▶ **Required action**
Every line from the one containing "column otherCurrentLiabilities |" to the one containing "DKS-FY-2015 | otherNonCurrentLiabilities: 354,003,000" in the records below, both included, must be set down exactly, and no other line.
________________
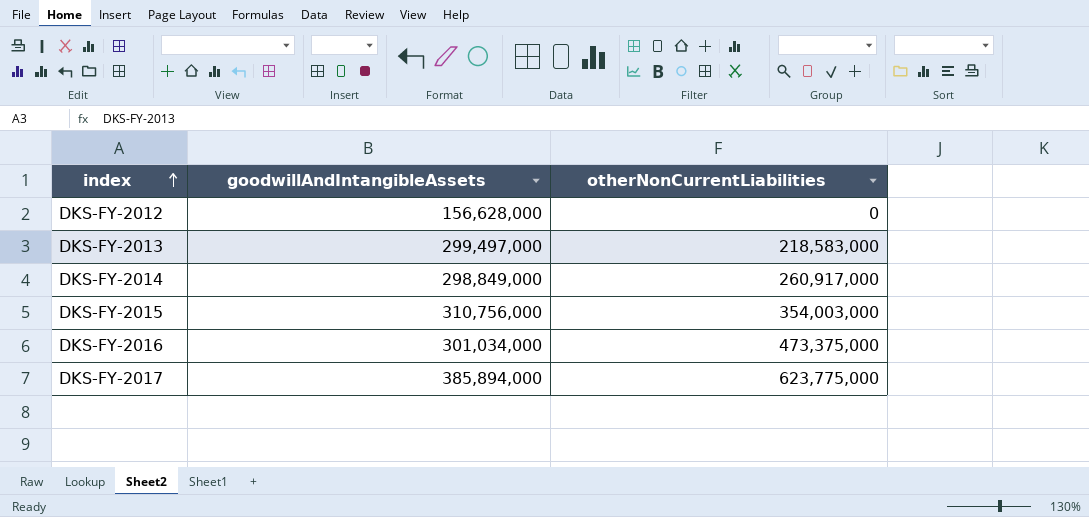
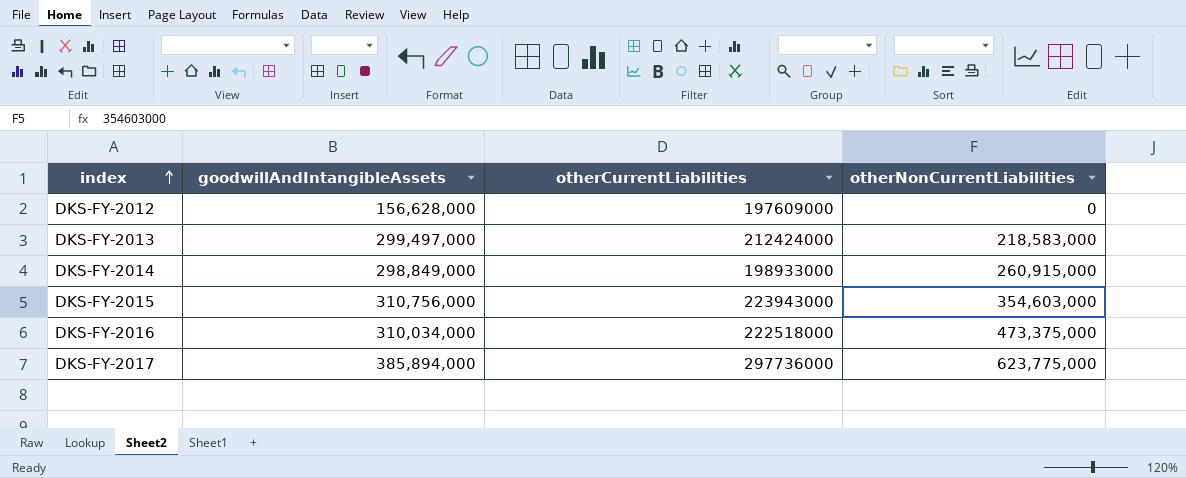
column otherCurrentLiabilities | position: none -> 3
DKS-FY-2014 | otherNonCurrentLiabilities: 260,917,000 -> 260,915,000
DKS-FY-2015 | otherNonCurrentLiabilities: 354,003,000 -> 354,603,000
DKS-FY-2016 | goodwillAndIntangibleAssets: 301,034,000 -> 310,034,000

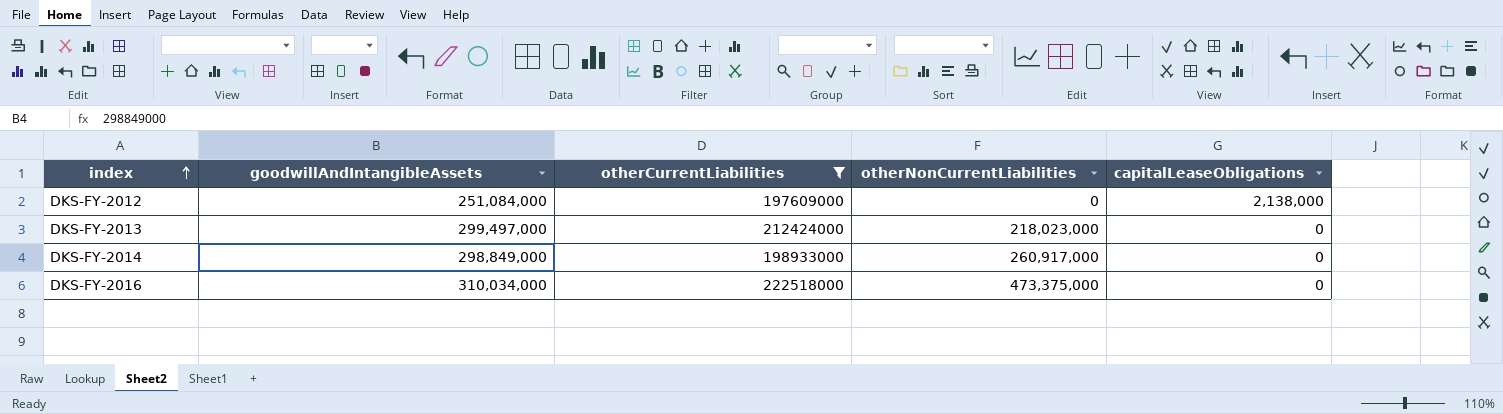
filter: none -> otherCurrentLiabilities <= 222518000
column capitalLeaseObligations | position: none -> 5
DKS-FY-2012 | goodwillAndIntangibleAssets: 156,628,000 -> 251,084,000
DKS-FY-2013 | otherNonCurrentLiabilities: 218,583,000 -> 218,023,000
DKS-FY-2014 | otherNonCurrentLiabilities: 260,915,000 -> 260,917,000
________________
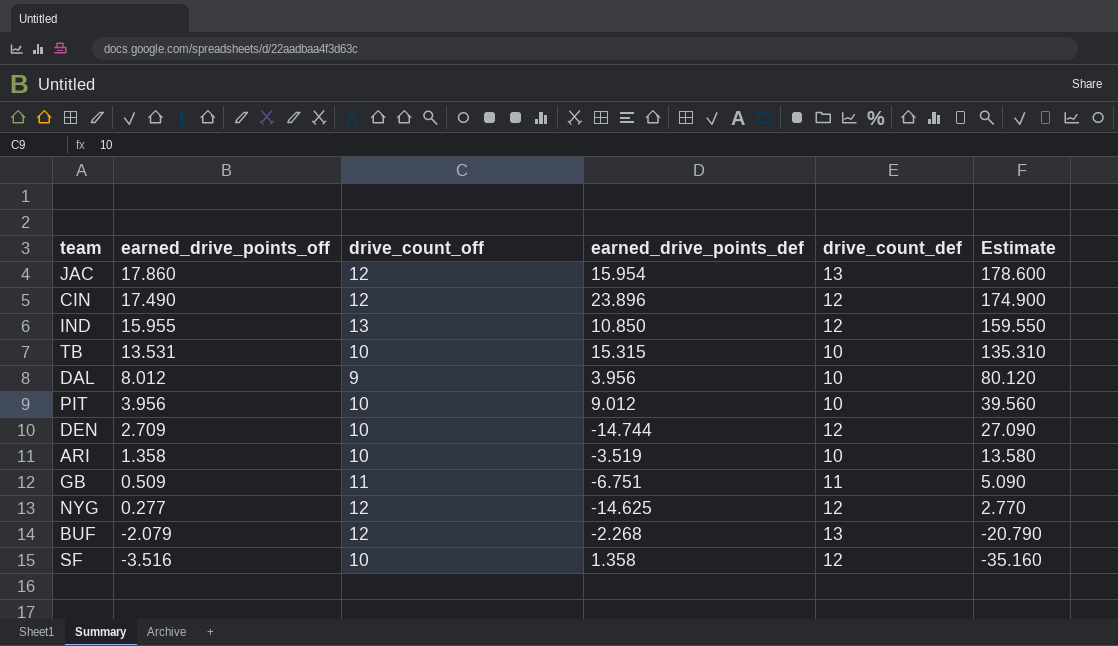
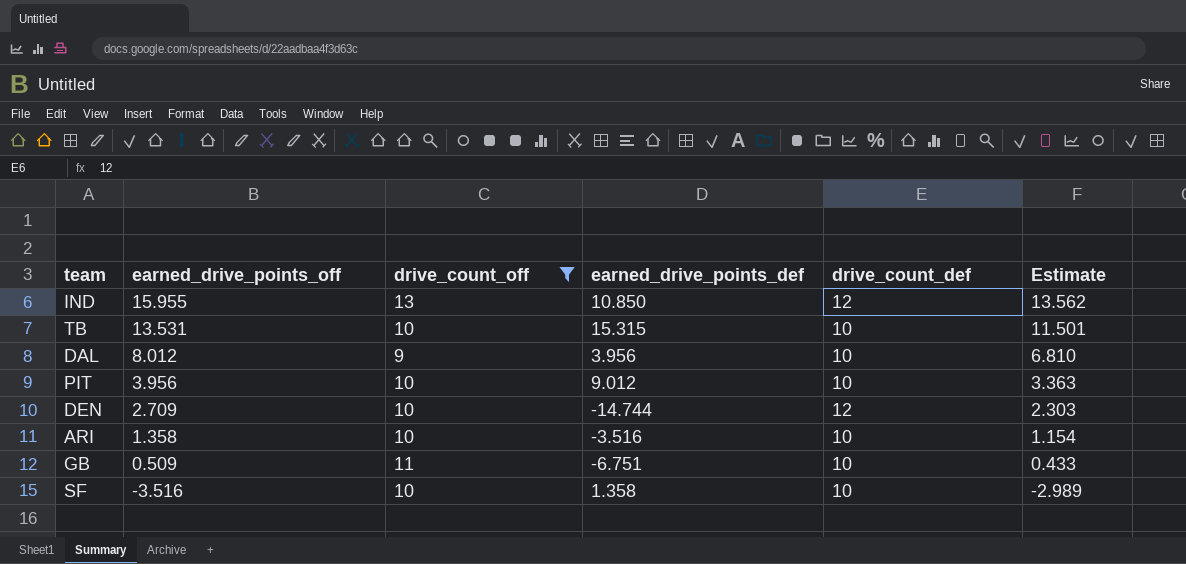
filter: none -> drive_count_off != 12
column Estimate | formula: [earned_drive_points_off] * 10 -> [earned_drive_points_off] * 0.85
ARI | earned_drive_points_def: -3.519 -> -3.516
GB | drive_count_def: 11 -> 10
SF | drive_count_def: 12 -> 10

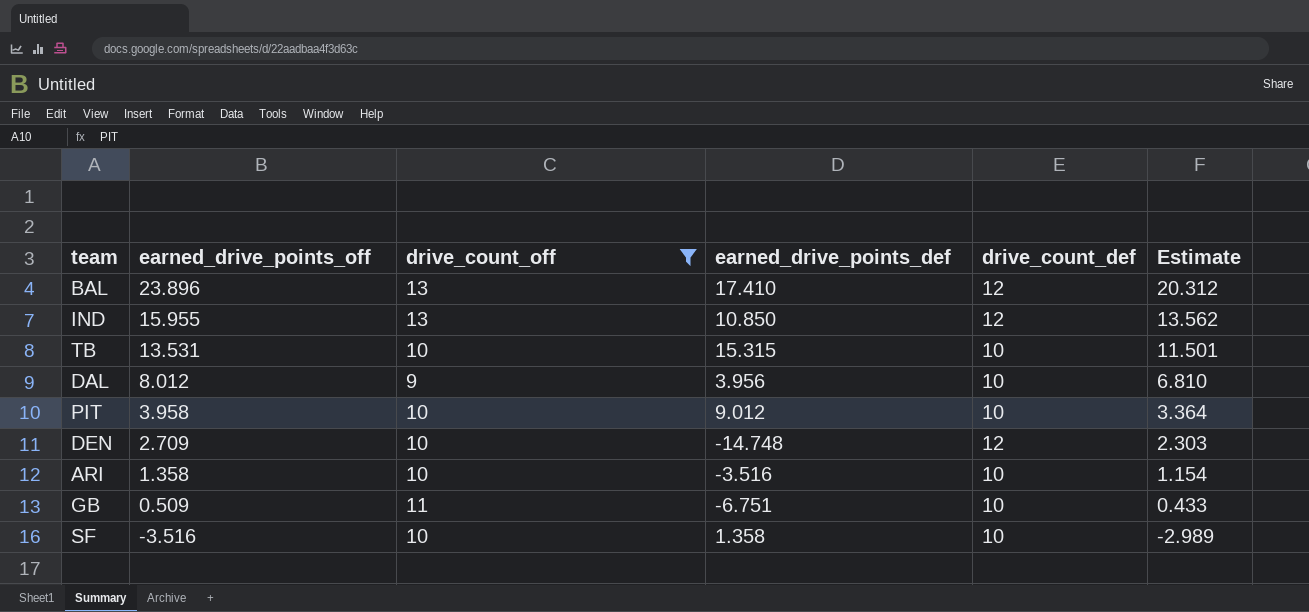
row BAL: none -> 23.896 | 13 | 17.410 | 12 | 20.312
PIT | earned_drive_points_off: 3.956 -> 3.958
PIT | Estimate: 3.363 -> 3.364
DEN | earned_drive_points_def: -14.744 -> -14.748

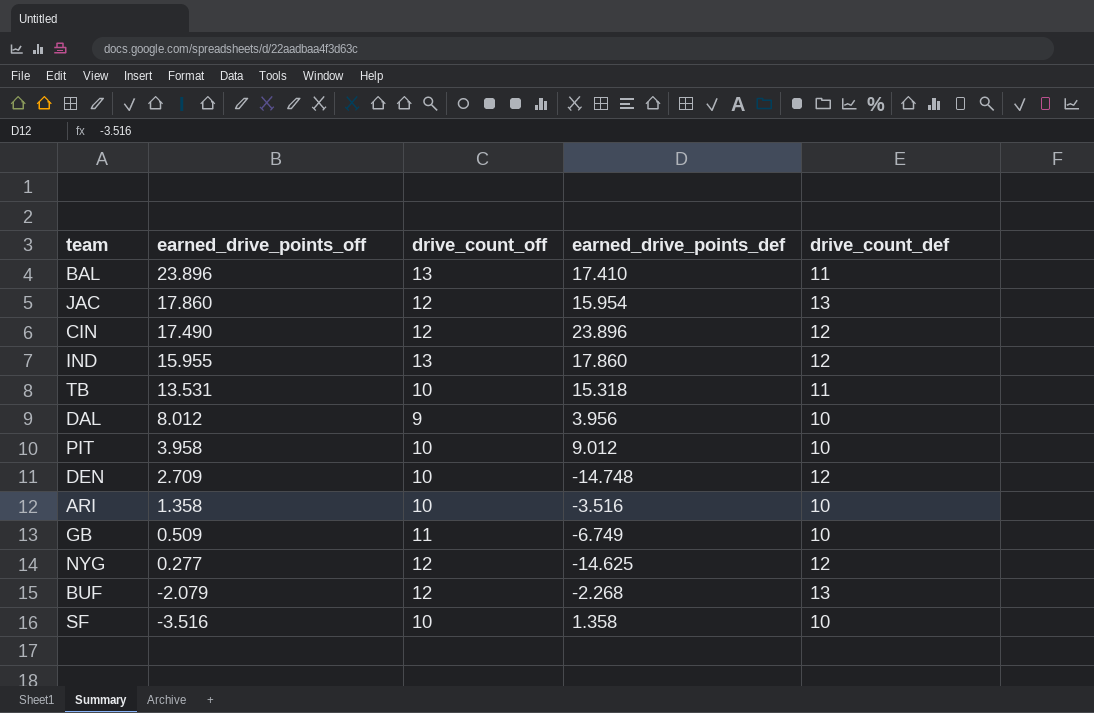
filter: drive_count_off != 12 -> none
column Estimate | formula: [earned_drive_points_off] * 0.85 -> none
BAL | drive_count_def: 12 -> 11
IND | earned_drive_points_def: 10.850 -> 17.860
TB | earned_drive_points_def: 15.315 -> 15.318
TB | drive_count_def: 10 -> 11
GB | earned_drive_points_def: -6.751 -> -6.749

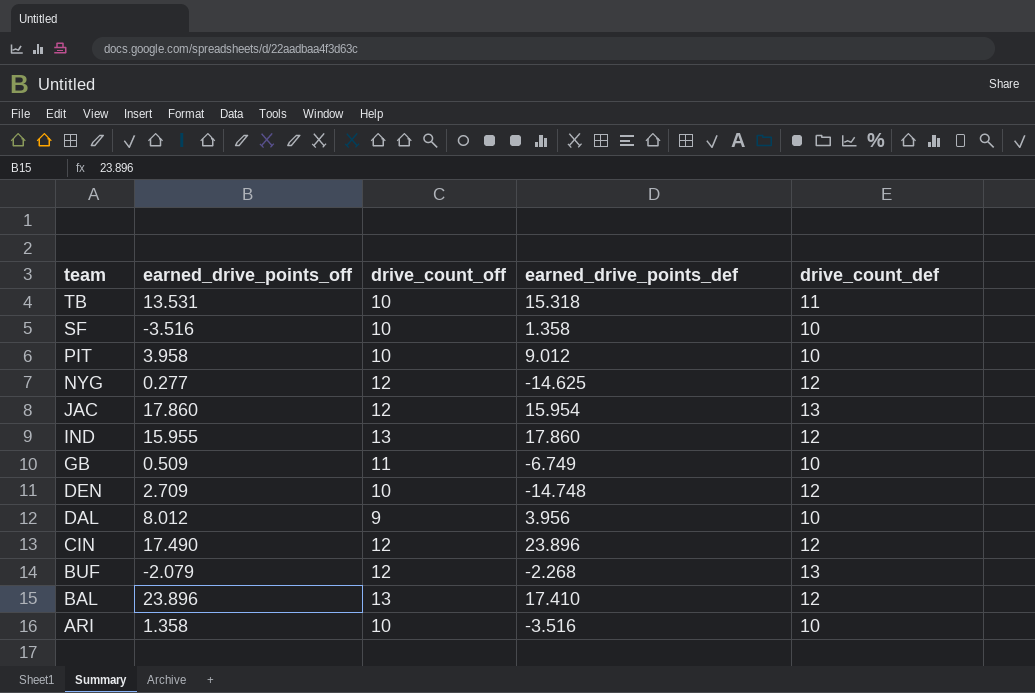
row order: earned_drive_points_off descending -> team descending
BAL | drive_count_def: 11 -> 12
________________
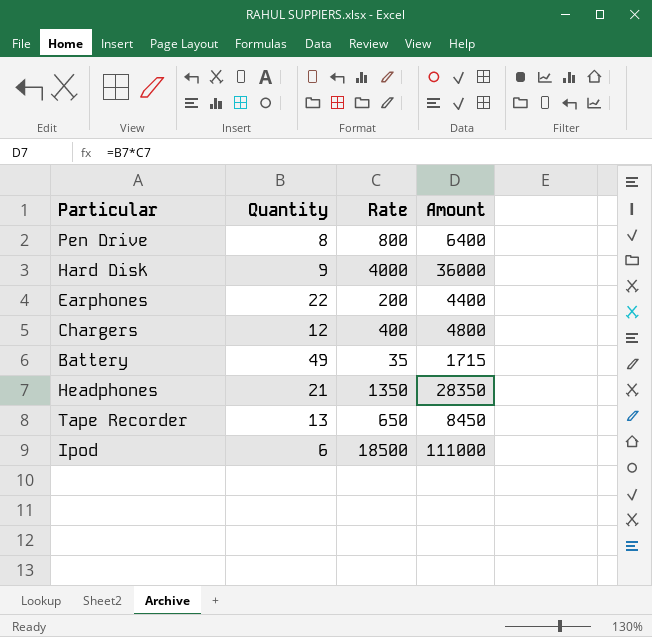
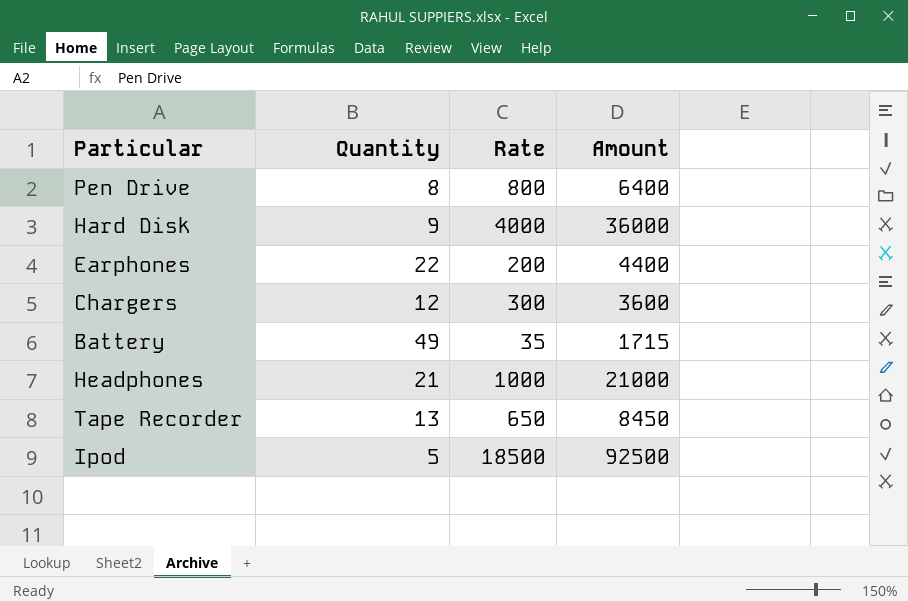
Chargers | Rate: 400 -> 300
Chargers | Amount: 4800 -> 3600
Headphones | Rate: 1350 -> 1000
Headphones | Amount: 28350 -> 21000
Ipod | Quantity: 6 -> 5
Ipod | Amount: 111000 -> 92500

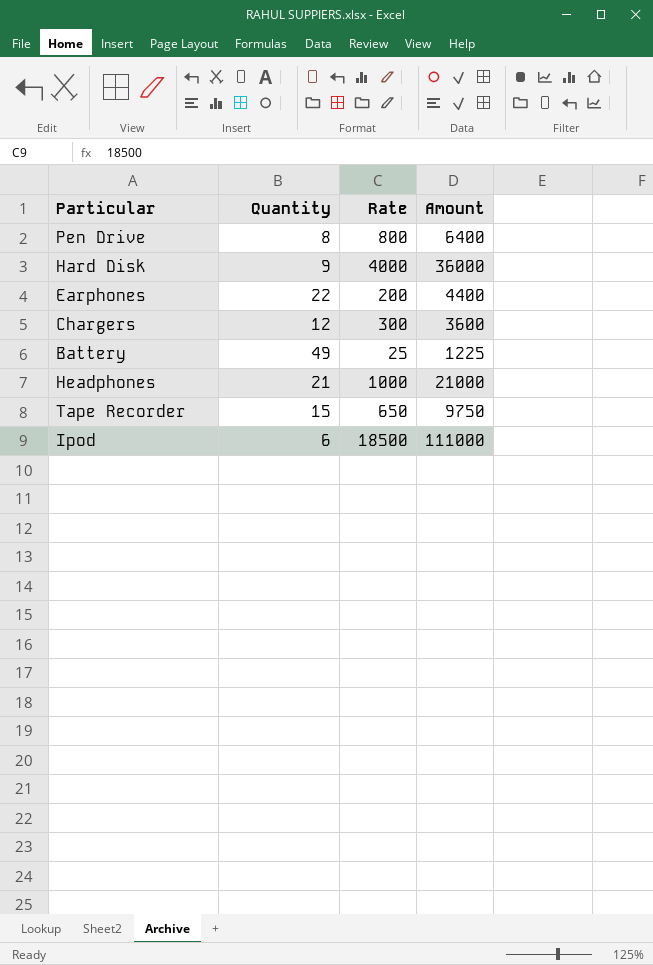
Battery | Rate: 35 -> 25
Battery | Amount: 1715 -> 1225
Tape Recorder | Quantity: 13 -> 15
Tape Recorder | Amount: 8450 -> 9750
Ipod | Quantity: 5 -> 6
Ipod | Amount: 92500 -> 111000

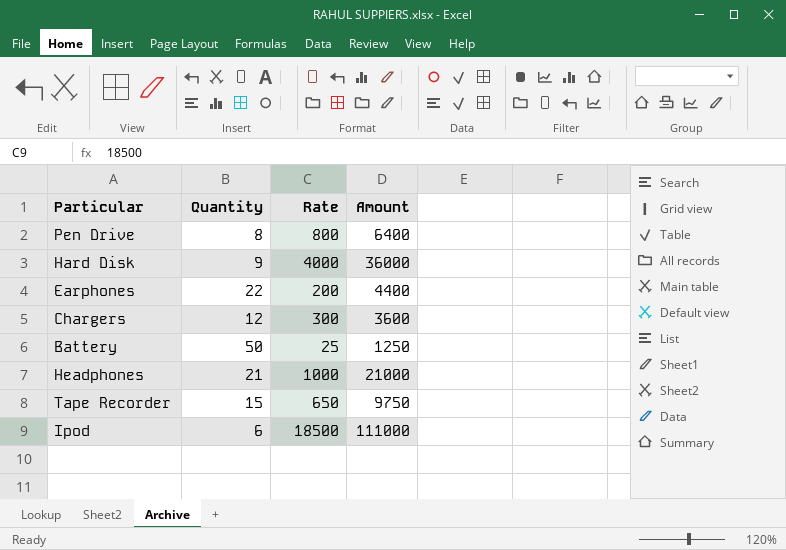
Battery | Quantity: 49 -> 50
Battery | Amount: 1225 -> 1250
________________
▶ **Answer to the exercise**
column otherCurrentLiabilities | position: none -> 3
DKS-FY-2014 | otherNonCurrentLiabilities: 260,917,000 -> 260,915,000
DKS-FY-2015 | otherNonCurrentLiabilities: 354,003,000 -> 354,603,000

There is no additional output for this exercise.